Dallas ransomware attack shuts down systems, forces public safety to use backup communication protocols
For the last week, information technology administrators in Dallas have been working around the clock to mitigate the impact of a widespread ransomware attack that disrupted business, caused first responders to impliment backup communication protocols, and took public-facing digital infrastructure offline.
Since the early morning hours of last Wednesday, when ransomware was discovered in the system, Bill Zielinski, chief technology at the city said officials have been exploring “all options to mitigate this incident.” Ransomware either locks administrators out of the system or threatens to expose vital information if a ransom isn’t paid. It’s typically introduced to a system by either a spear phishing or phishing scheme that tricks users into giving up their credentials or allowing access to the system via malicious links.
An update from Dallas about the ransomware attack posted on the city’s news website, dallascitynews.net, did not say whether a ransom would be paid, citing an ongoing investigation. In the short term, the cyberattack shut down municipal courts, library computers and online payments, restricted record keeping, among other things. It delayed services, caused some departments to suspend normal operations, and forced emergency dispatchers to take down information by hand and share it via radio. Some of the disruption came when city administrators halted services to mitigate the damage.
“The first step is responding to the threat itself. That’s why we took the proactive steps to take systems and services offline. It prevents the implementation (spread) of malware in those systems,” Zielinski said, presenting the latest publicly available information on the ransomware cyber breach to city officials at the Dallas Public Safety Committee’s meeting on Monday.
Identifying the source of the ransomware attack and how the malware was introduced to the system is the next phase. “The third step is to scour the environment to find every infected device,” he said. The only way to make sure the virus is completely expunged is either to completely clean every device, or bring in replacements.
“This has to be done in a very deliberate and thorough manner to prevent further infection in your network,” Zielinski continued, noting the city is working alongside outside consultants and vendors, and has made all required notifications including to the federal government. “While this is disruptive to business operations, this is a best practice and a necessary step to limit the overall impact of the attack. … Our plan is to bring these services back online as we complete these steps.”

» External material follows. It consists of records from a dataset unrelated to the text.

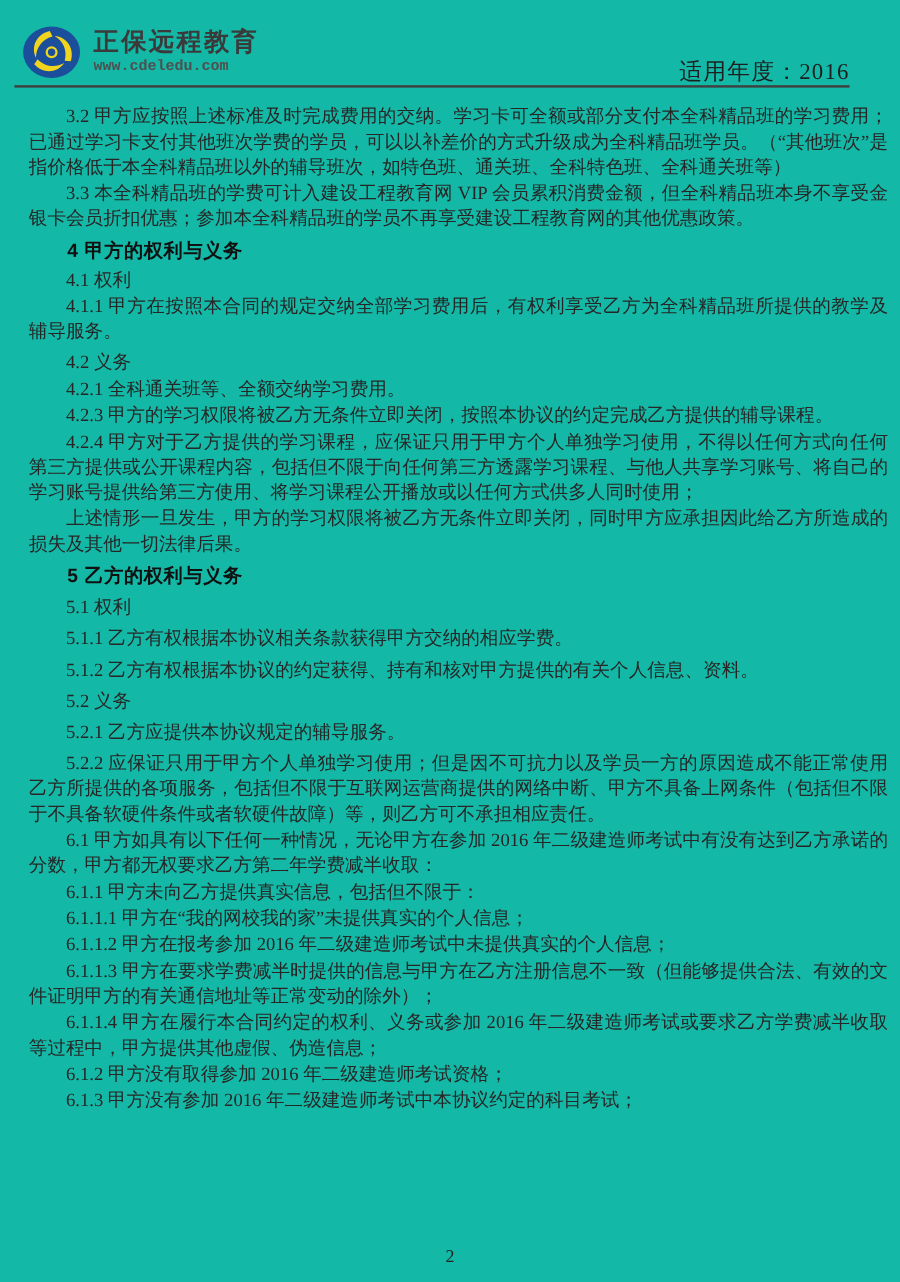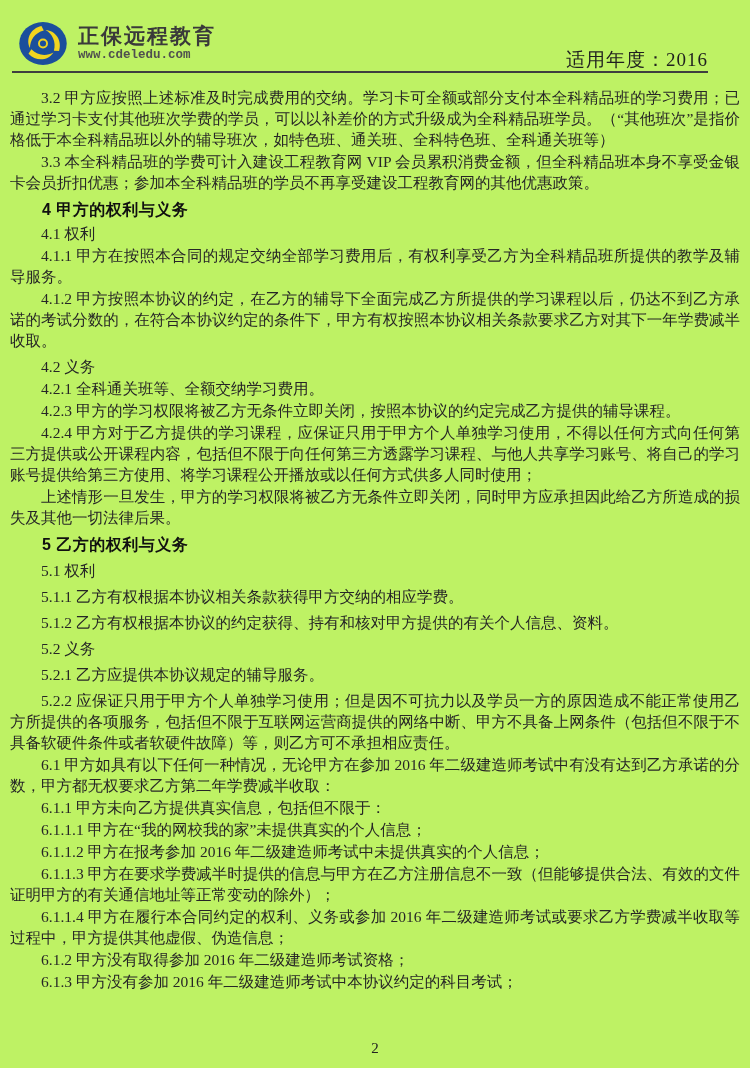"正保远程教育" .page { background: #bef264 -> #14b8a6 }
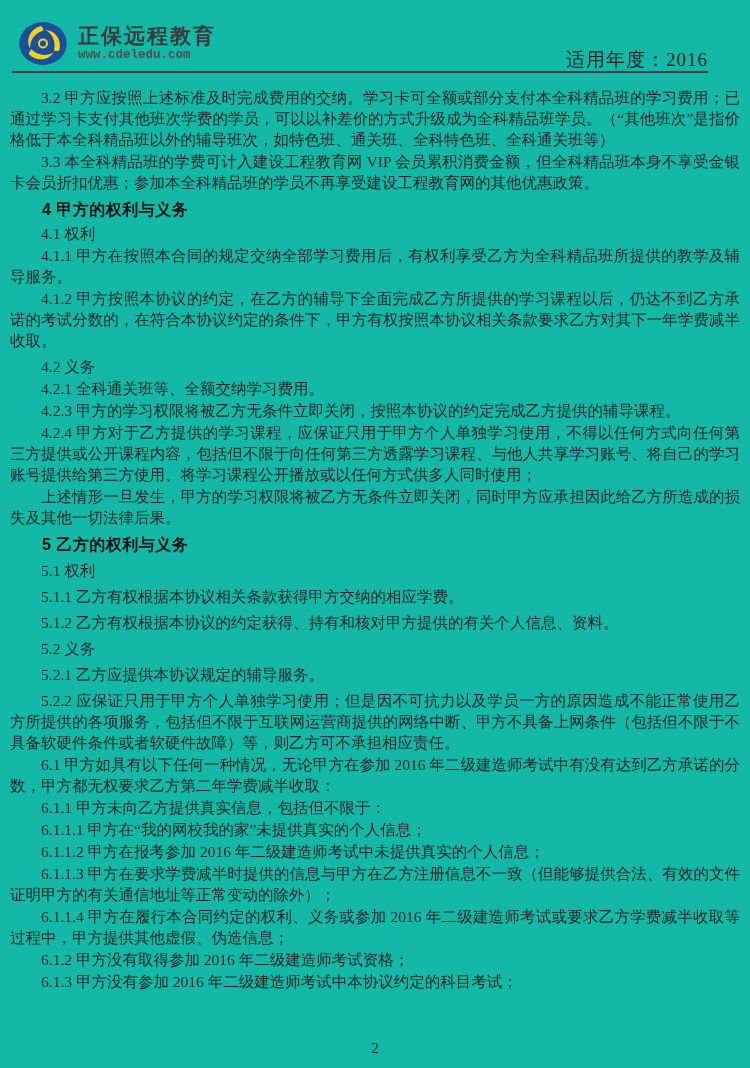"3.2" .doc { left: 10px -> 24px }
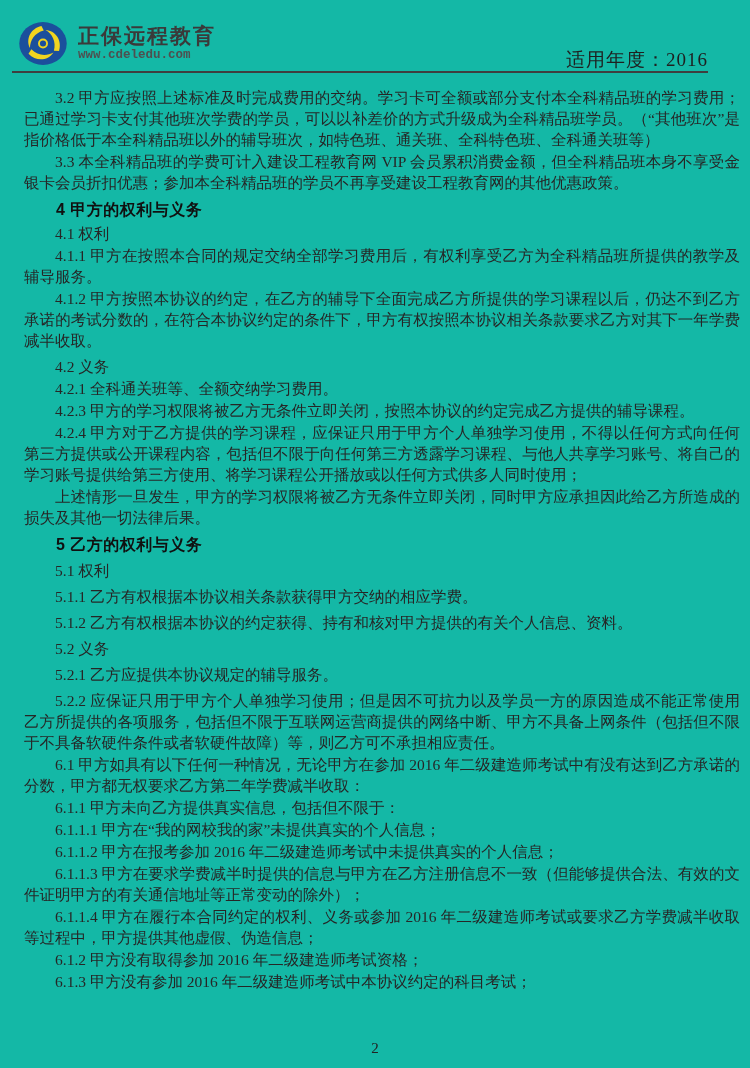"4.1.2" div.blk { html: <div>4.1.2 甲方按照本协议的约定，在乙方的辅导下全面完成乙方所提供的学习课程以后，仍达不到乙方承诺的考试分数的，在符合本协议约定的条件下，甲方有权按照本协议相关条款要求乙方对其下一年学费减半收取。</div> -> none }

Because of the vast number of devices and applications used by city workers—from librarians to firefighters—cleaning the system takes time, Zielinski said. As of Wednesday, limited digital capacity had been restored including the city’s water utility service, the police department’s website, and core automatic dispatching capability. Zielinski noted his department has prioritized bringing online public safety service devices and applications first, followed by public-facing infrastructure so that municipal business can get back to normal as quickly as possible.
Given the attack’s impact on public safety, Council Member Cara Mendelsohn, vice chair of the committee, stressed the importance of a thoughtful response—and possibly disconnecting public safety’s digital infrastructure from the municipal system—to prevent future disruption.
“This event underscores the need for our city to address the longstanding underinvestment in IT, and possibly look at how we structure IT,” Mendelssohn said. “We see a lot of incidents with public safety, and it may need to be that (needs to be) separated. I hope we’ll look at that after we recover from this incident.”
So far, there hasn’t been any data or personal information about municipal employees leaked following the ransomware attack, Zielinski said. And while services are being restored, the Dallas Morning News reported that full restoration of all internal systems could take weeks or months.